Would you restate the entries below exactly, keeping every line?

===== Data extracts

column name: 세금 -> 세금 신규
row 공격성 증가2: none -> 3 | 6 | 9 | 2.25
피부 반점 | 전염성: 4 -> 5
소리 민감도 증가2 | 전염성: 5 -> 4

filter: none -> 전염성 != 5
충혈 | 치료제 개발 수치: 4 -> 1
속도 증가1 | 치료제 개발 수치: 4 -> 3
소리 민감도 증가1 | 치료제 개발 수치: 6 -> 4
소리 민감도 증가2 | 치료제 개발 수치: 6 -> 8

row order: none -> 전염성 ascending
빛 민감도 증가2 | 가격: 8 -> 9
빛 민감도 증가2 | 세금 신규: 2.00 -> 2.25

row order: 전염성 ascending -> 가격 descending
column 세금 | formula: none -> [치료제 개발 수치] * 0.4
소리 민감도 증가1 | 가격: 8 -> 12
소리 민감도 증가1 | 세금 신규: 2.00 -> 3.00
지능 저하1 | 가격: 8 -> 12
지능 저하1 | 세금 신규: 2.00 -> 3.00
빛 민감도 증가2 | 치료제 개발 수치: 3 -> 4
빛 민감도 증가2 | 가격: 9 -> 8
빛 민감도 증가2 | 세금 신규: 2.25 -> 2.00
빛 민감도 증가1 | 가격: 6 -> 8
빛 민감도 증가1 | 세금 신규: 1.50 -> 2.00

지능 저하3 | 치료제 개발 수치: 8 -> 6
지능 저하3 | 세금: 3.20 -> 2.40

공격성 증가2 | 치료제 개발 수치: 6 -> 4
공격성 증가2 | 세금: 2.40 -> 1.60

==========

• _Result of the task_:
column name: 세금 -> 세금 신규
row 공격성 증가2: none -> 3 | 6 | 9 | 2.25
피부 반점 | 전염성: 4 -> 5
소리 민감도 증가2 | 전염성: 5 -> 4

filter: none -> 전염성 != 5
충혈 | 치료제 개발 수치: 4 -> 1
속도 증가1 | 치료제 개발 수치: 4 -> 3
소리 민감도 증가1 | 치료제 개발 수치: 6 -> 4
소리 민감도 증가2 | 치료제 개발 수치: 6 -> 8

row order: none -> 전염성 ascending
빛 민감도 증가2 | 가격: 8 -> 9
빛 민감도 증가2 | 세금 신규: 2.00 -> 2.25

row order: 전염성 ascending -> 가격 descending
column 세금 | formula: none -> [치료제 개발 수치] * 0.4
소리 민감도 증가1 | 가격: 8 -> 12
소리 민감도 증가1 | 세금 신규: 2.00 -> 3.00
지능 저하1 | 가격: 8 -> 12
지능 저하1 | 세금 신규: 2.00 -> 3.00
빛 민감도 증가2 | 치료제 개발 수치: 3 -> 4
빛 민감도 증가2 | 가격: 9 -> 8
빛 민감도 증가2 | 세금 신규: 2.25 -> 2.00
빛 민감도 증가1 | 가격: 6 -> 8
빛 민감도 증가1 | 세금 신규: 1.50 -> 2.00

지능 저하3 | 치료제 개발 수치: 8 -> 6
지능 저하3 | 세금: 3.20 -> 2.40

공격성 증가2 | 치료제 개발 수치: 6 -> 4
공격성 증가2 | 세금: 2.40 -> 1.60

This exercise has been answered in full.